**Exercise description:**
Using the records below, copy exactly the part that opens with the line holding "background: #0f766e ->" and closes with the line holding "text: expanding over", minus the pictures.

**Provided information:**
· · · · ·
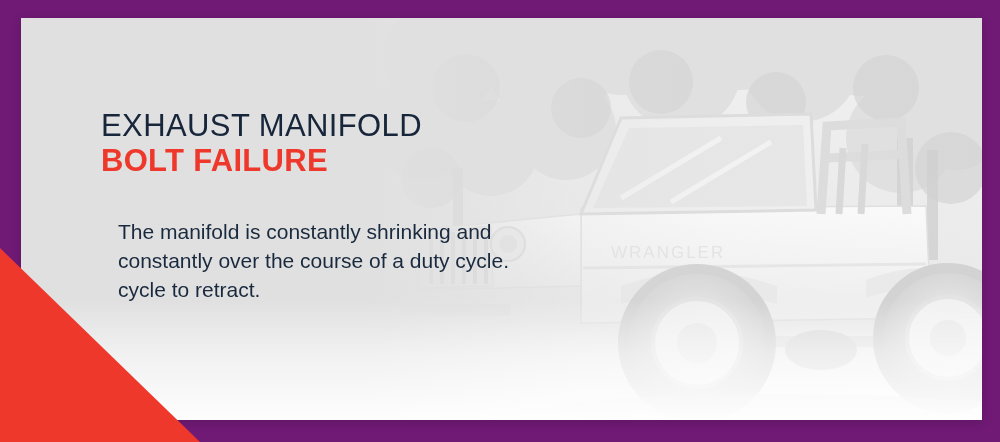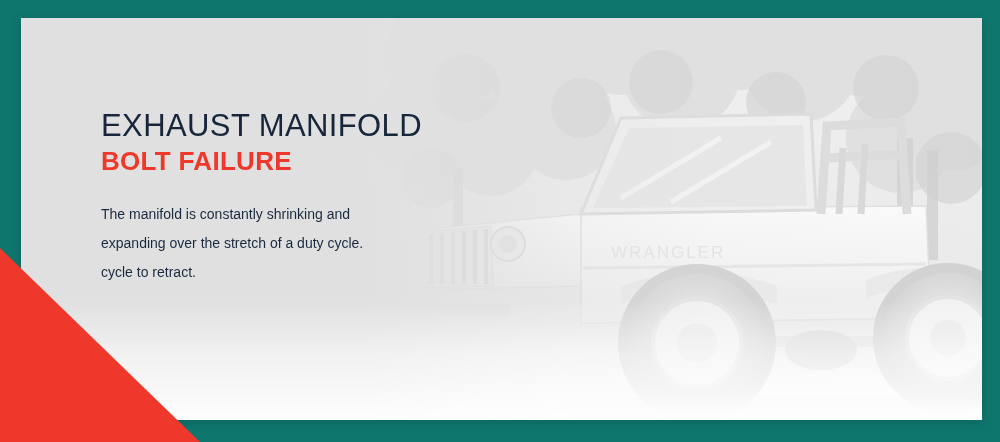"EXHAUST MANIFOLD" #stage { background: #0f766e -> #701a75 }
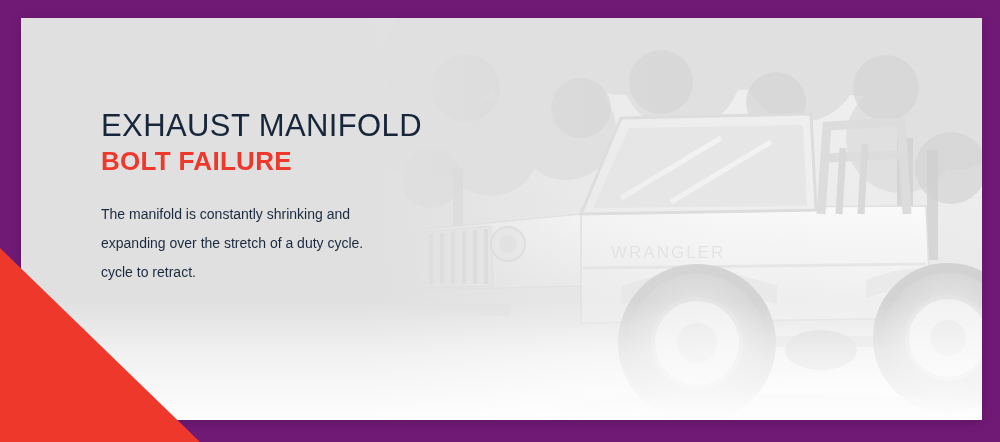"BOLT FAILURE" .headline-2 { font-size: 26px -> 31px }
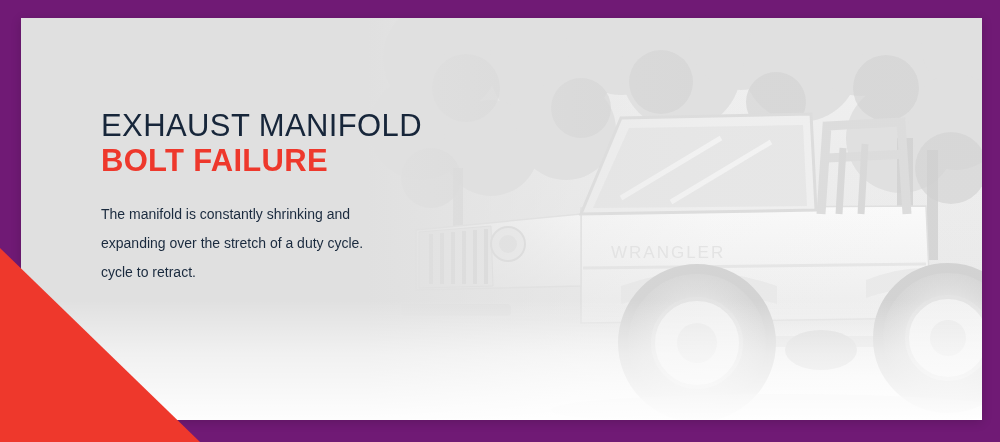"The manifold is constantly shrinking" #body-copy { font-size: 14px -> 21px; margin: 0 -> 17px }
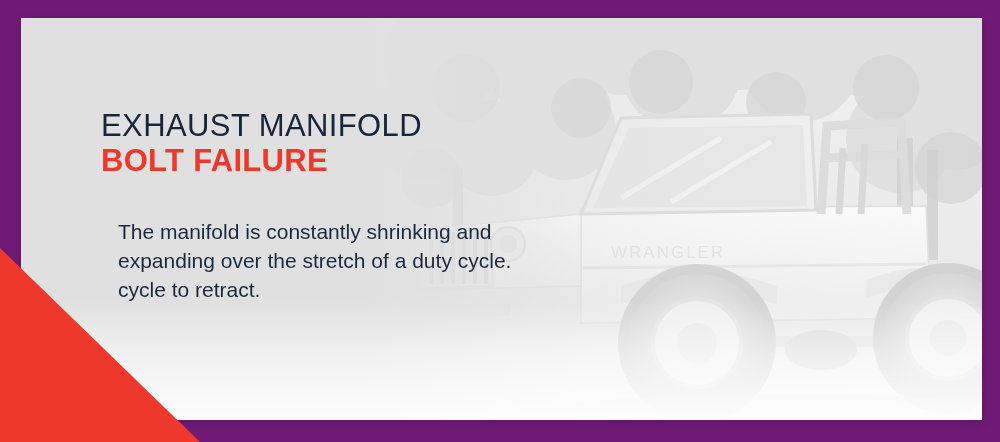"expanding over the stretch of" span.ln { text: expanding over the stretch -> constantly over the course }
· · · · ·
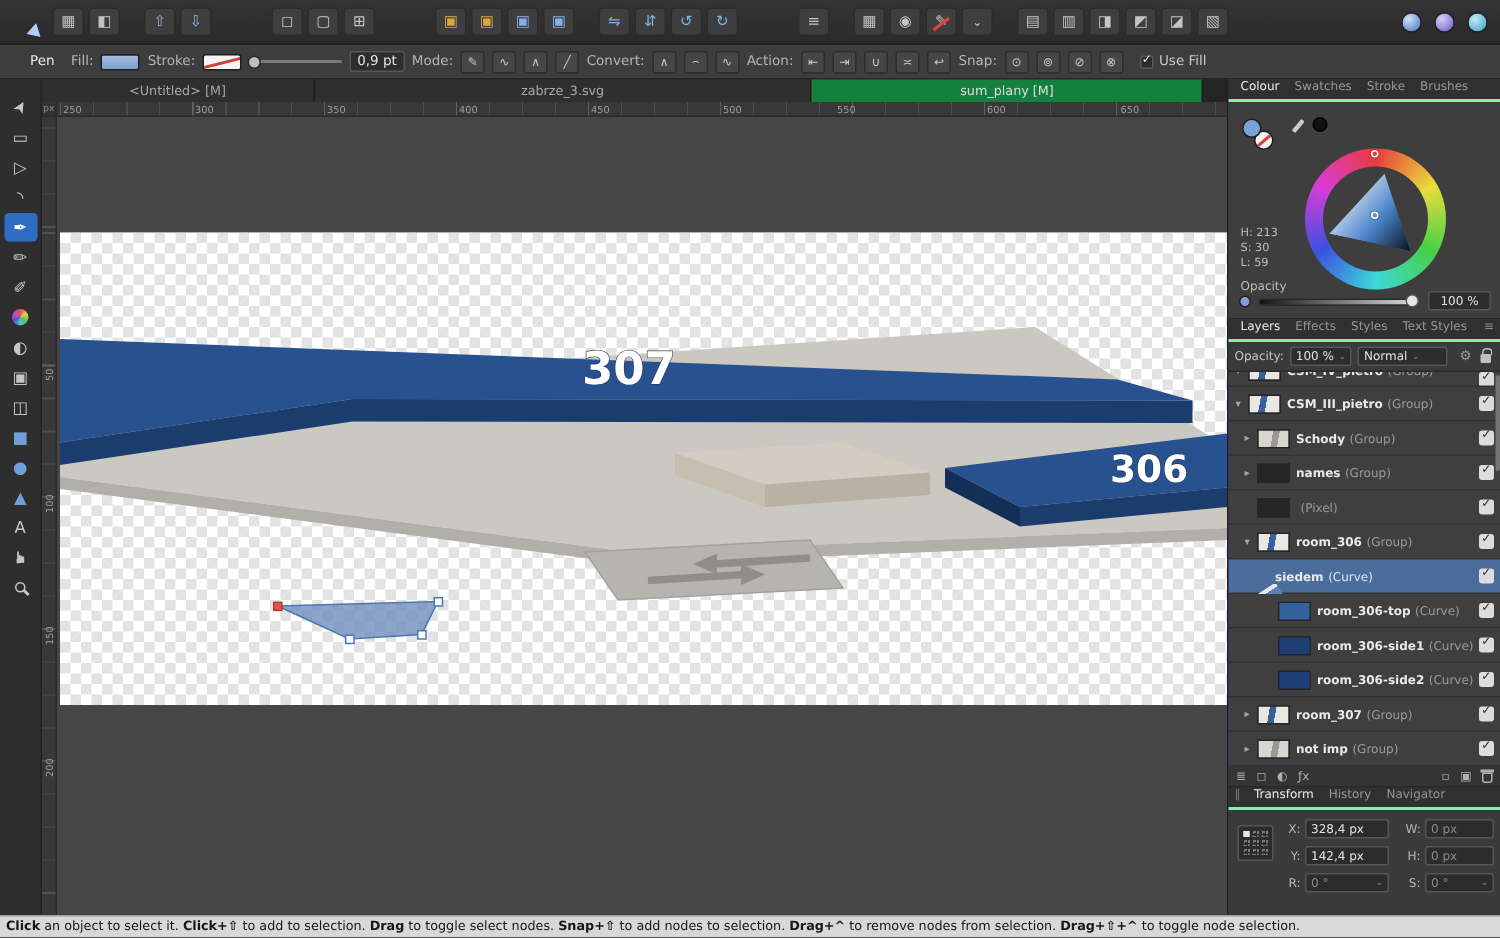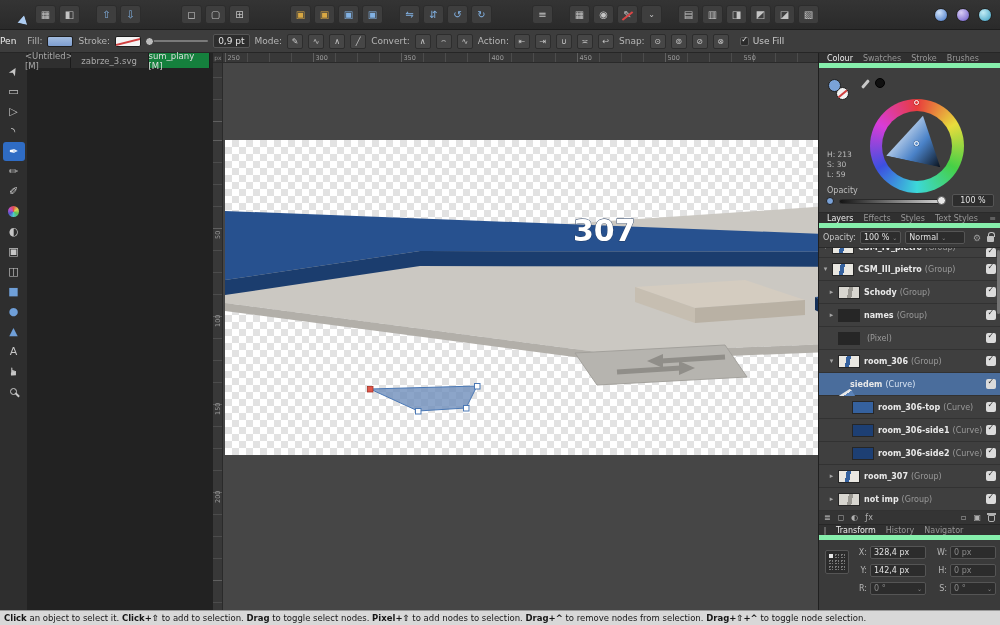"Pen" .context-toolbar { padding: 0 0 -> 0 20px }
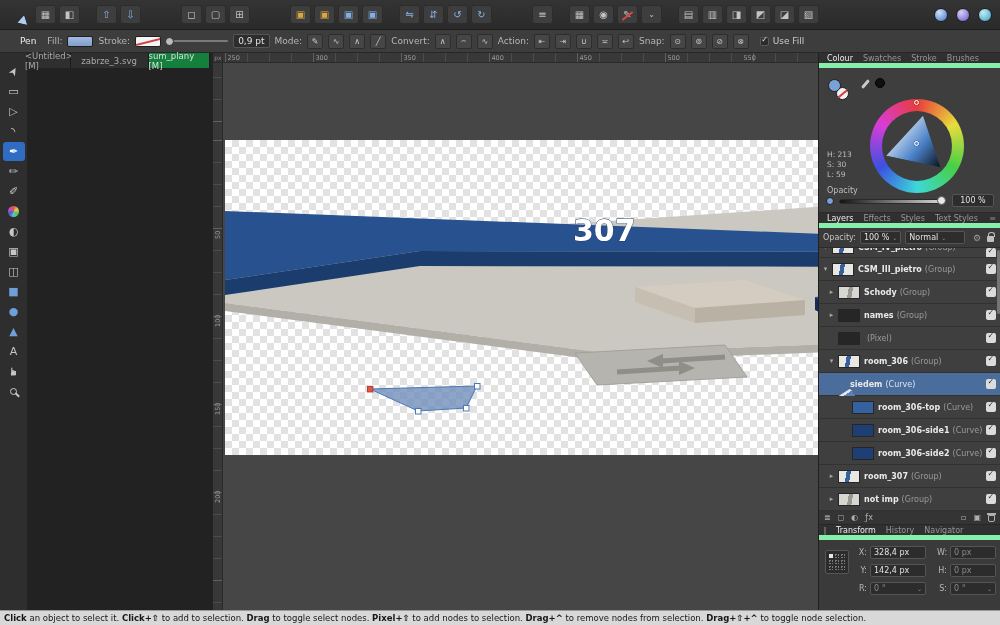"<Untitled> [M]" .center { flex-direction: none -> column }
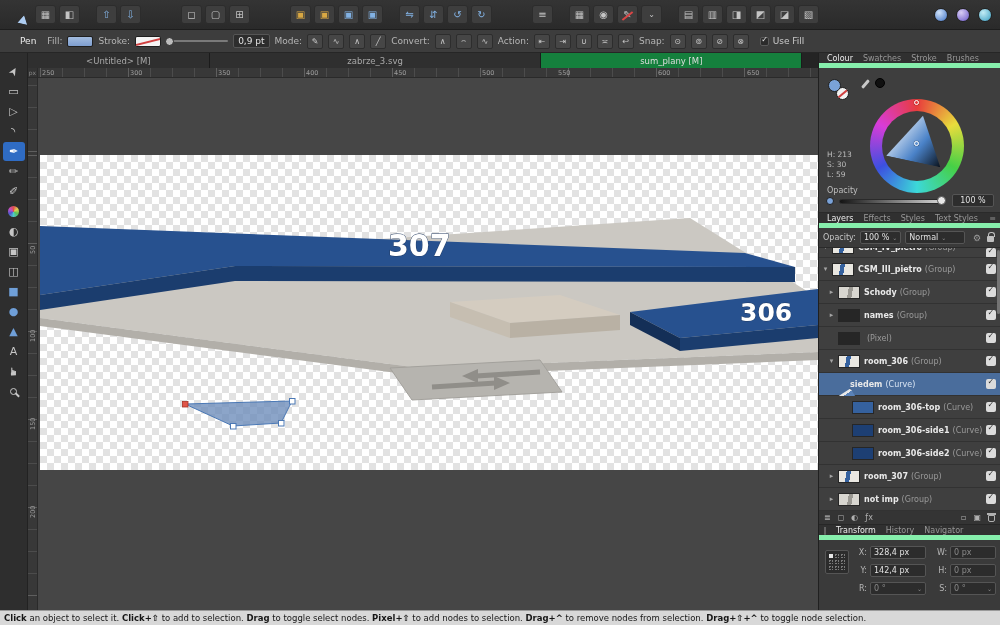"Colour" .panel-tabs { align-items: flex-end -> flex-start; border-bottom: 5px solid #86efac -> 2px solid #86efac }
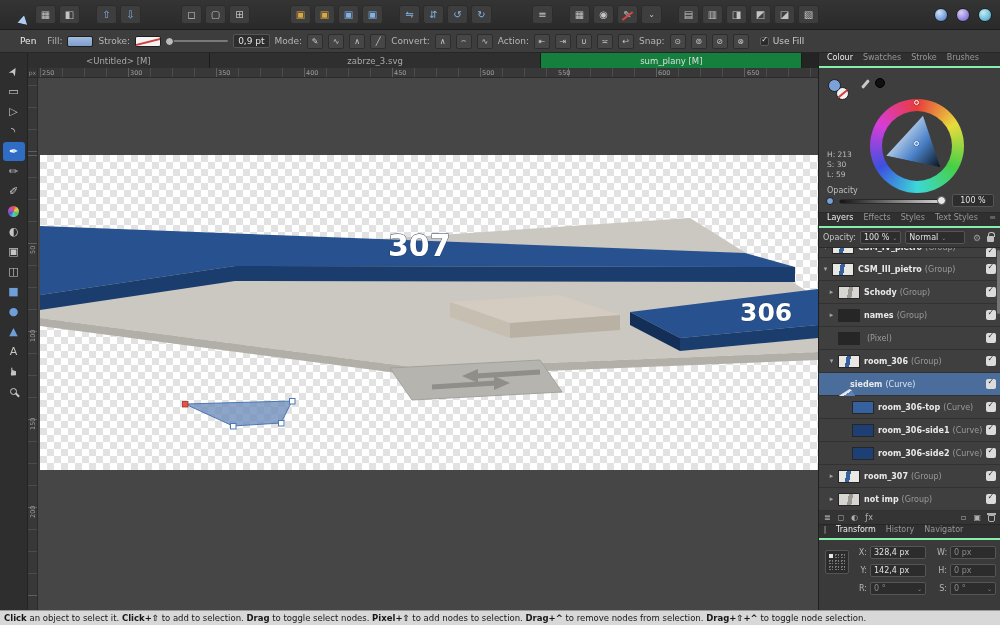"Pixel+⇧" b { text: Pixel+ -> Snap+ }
· · · · ·
**The completed task:**
"EXHAUST MANIFOLD" #stage { background: #0f766e -> #701a75 }
"BOLT FAILURE" .headline-2 { font-size: 26px -> 31px }
"The manifold is constantly shrinking" #body-copy { font-size: 14px -> 21px; margin: 0 -> 17px }
"expanding over the stretch of" span.ln { text: expanding over the stretch -> constantly over the course }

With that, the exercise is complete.